Pak Burhan tak mampu menjawab. Dia terjebak oleh ucapannya sendiri.
“Bapak pinjam uang dua juta dari Pak Bani, tapi sudah mencicil seratus ribu,” jawab Pak Burhan akhirnya.
“Ya Allah, Yah. Terus uangnya untuk apa? Kenapa Ibu enggak tahu?”
“Uangnya untuk Emak berobat di kampung.”
“Jawab jujur!”
“Serius, Bapak berani bersumpah.”
Sumi menyandarkan tubuhnya ke dinding papan kamar mereka, matanya berkaca-kaca.
“Maafkan Bapak, Bu. Bapak sengaja enggak kasih tahu Ibu karena Emak memang mendadak nelpon. Katanya, mereka kurang dua juta untuk beli sawah.”
Mendengar itu, Sumi menangis. Dia tak menyangka mertuanya tega meminta uang sebesar itu sementara anak-anaknya sendiri sedang kesusahan. Dan yang lebih mengecewakan, suaminya lebih memilih memenuhi permintaan ibunya daripada kebutuhan anak-anak mereka.
“Kamu tega, Mas.
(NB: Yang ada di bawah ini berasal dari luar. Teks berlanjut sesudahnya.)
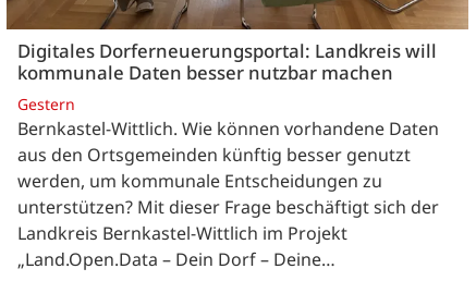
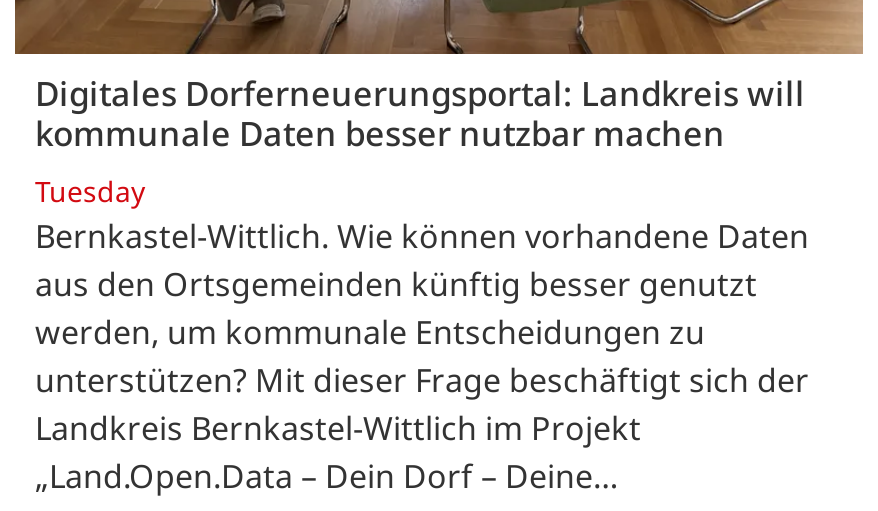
[17,94,75,115] Gestern -> [35,173,145,211] Tuesday

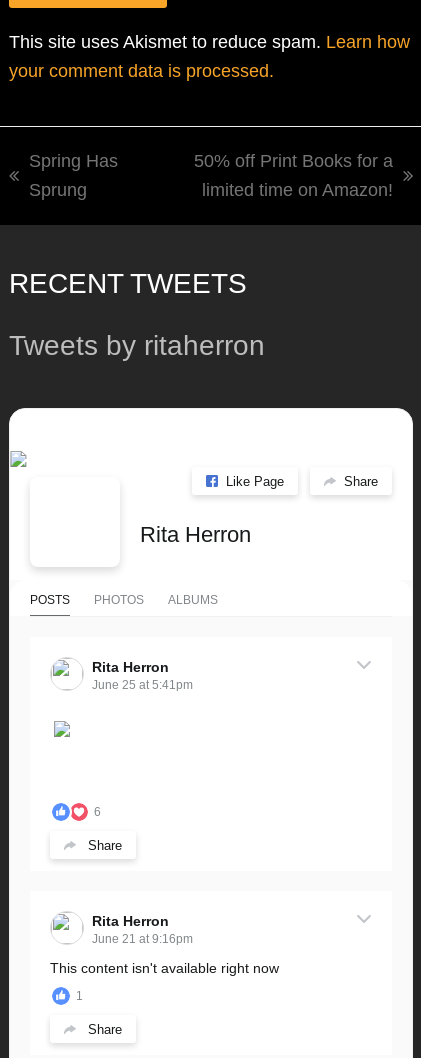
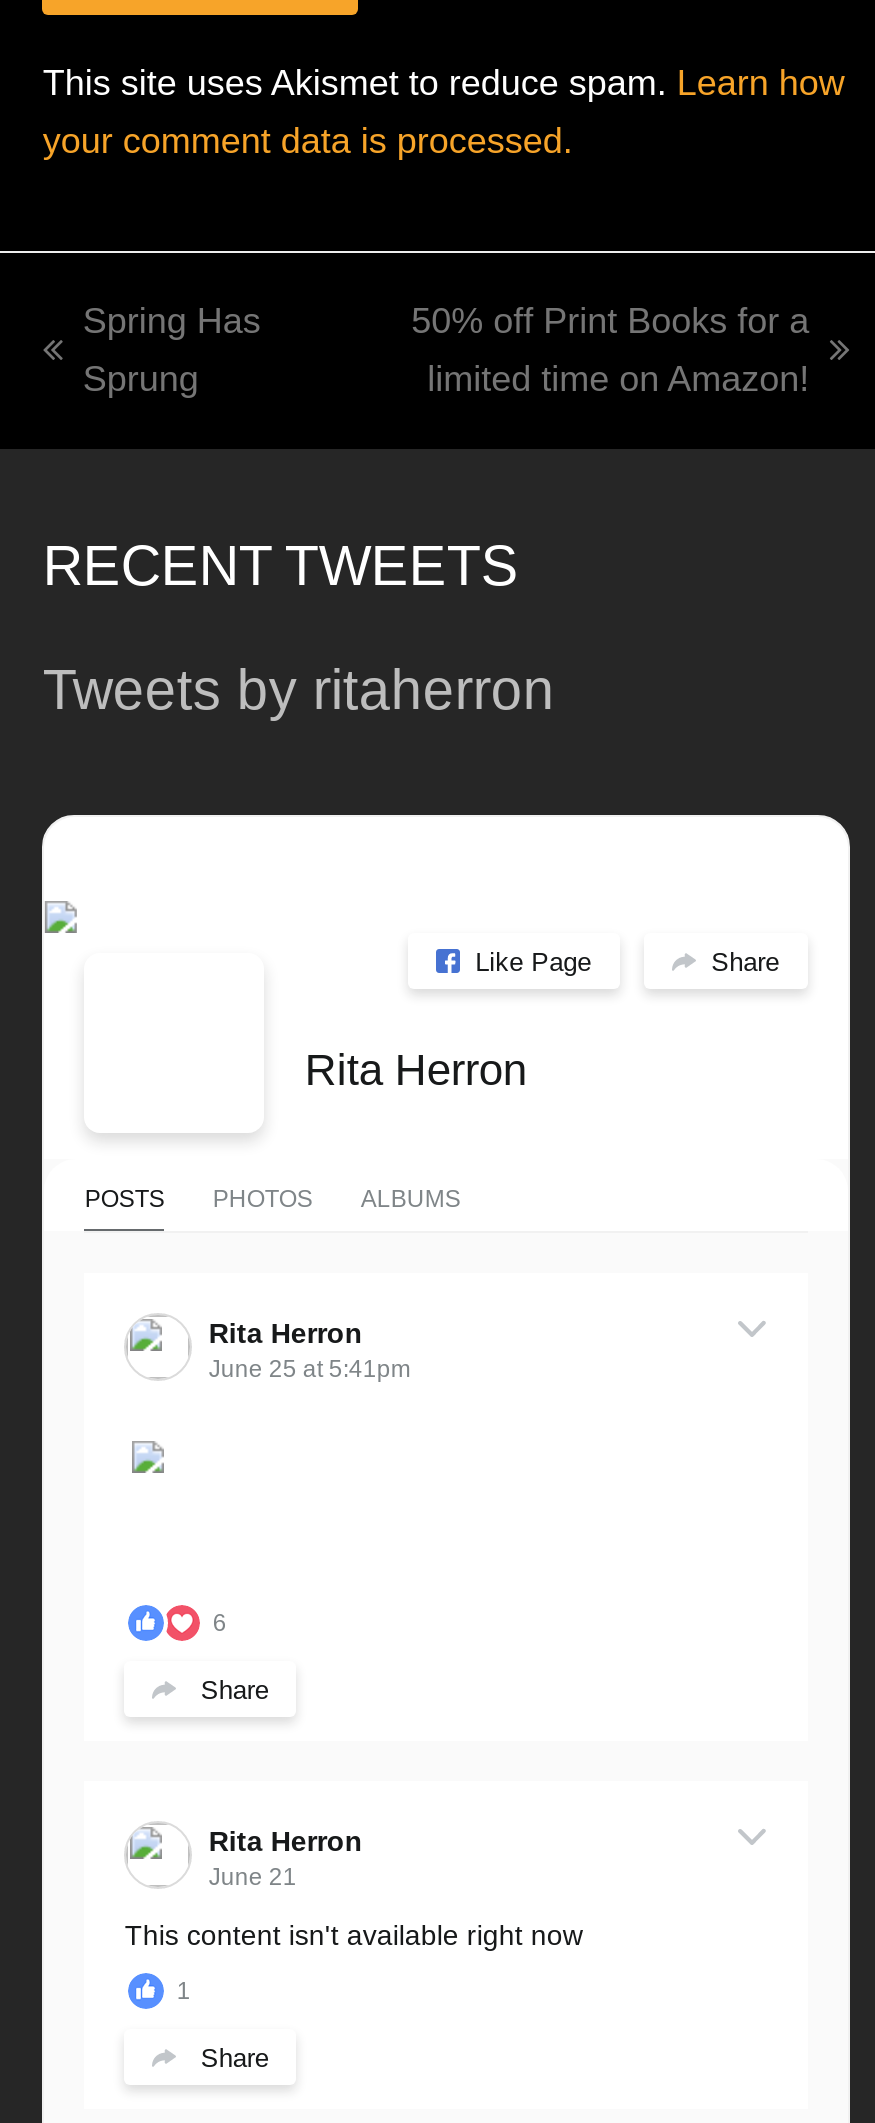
[92,932,193,946] June 21 at 9:16pm -> [209,1864,297,1892] June 21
Tadi pagi aku pergi ke rumah Pak Bani untuk meminjam dua juta buat bayar tunggakan sekolah Santi dan Riski. Kamu pikir uang dari mana yang aku pakai untuk bayar nanti? Kamu pikir enggak tentang anak-anakmu, ha? Yang kamu pikirkan hanya rokok, rokok, dan rokok. Aku pusing, Mas!”
“Plak.”
Tamparan keras mendarat di pipi Sumi.
Anak-anak mereka yang sedang berkumpul di ruang tengah mendengar pertengkaran itu dari luar kamar.
“Jaga mulutmu! Kamu kira apa yang jadi penyemangatku selama ini untuk bekerja?” bentak Burhan.
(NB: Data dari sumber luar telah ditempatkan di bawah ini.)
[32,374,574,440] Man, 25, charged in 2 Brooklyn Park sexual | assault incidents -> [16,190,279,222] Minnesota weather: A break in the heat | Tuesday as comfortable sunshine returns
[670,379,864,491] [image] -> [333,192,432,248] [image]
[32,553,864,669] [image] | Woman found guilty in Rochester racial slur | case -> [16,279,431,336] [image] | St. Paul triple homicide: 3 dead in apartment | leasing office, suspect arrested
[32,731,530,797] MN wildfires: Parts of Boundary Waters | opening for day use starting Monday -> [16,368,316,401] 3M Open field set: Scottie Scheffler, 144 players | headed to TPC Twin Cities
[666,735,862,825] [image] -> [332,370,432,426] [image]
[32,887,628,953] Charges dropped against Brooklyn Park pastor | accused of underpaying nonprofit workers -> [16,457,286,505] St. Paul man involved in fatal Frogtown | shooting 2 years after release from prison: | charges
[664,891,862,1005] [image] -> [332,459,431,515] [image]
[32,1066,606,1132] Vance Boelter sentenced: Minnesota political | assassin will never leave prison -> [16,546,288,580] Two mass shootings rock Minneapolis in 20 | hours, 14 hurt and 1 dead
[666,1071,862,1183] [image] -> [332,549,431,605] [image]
Sumi memegangi pipinya yang memanas, menatap nanar suaminya.
“Rokok. Penyemangatku hanya rokok,” ucap Burhan dingin.
“Hanya rokok? Jadi aku dan anak-anak kau anggap apa? Enggak cukupkah anak-anak jadi penyemangat untuk bekerja?”
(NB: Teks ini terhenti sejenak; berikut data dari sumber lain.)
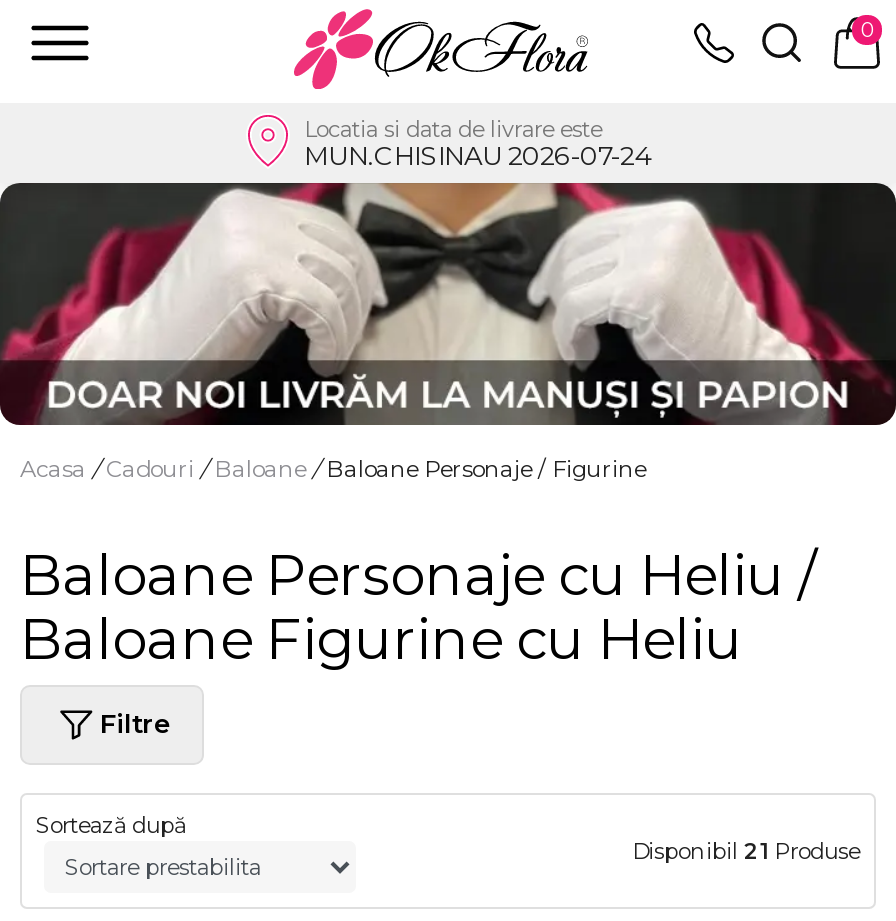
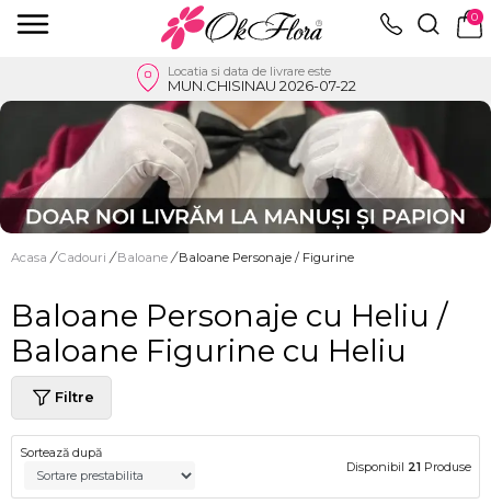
[304,138,650,170] MUN.CHISINAU 2026-07-24 -> [167,76,356,94] MUN.CHISINAU 2026-07-22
“Anak-anak bukan penyemangat. Mereka beban. Beban yang numpang hidup denganku,” jawab Burhan sebelum keluar dari kamar.
Anak-anaknya menatap Burhan dari ruang tengah dengan penuh ketakutan. Burhan menyisir rambutnya dengan tangan sebelum pergi meninggalkan rumah sambil berkata, “Menyusahkan saja.”
Tak lama kemudian, pintu rumah terdengar dibanting keras.
Melihat ayah mereka pergi, lima anaknya masuk ke kamar dan memeluk Sumi. Kecuali Santi, yang berdiri di bibir pintu sambil menatap ibunya dengan mata berkaca-kaca, melihat pipi ibunya yang memerah akibat tamparan ayahnya.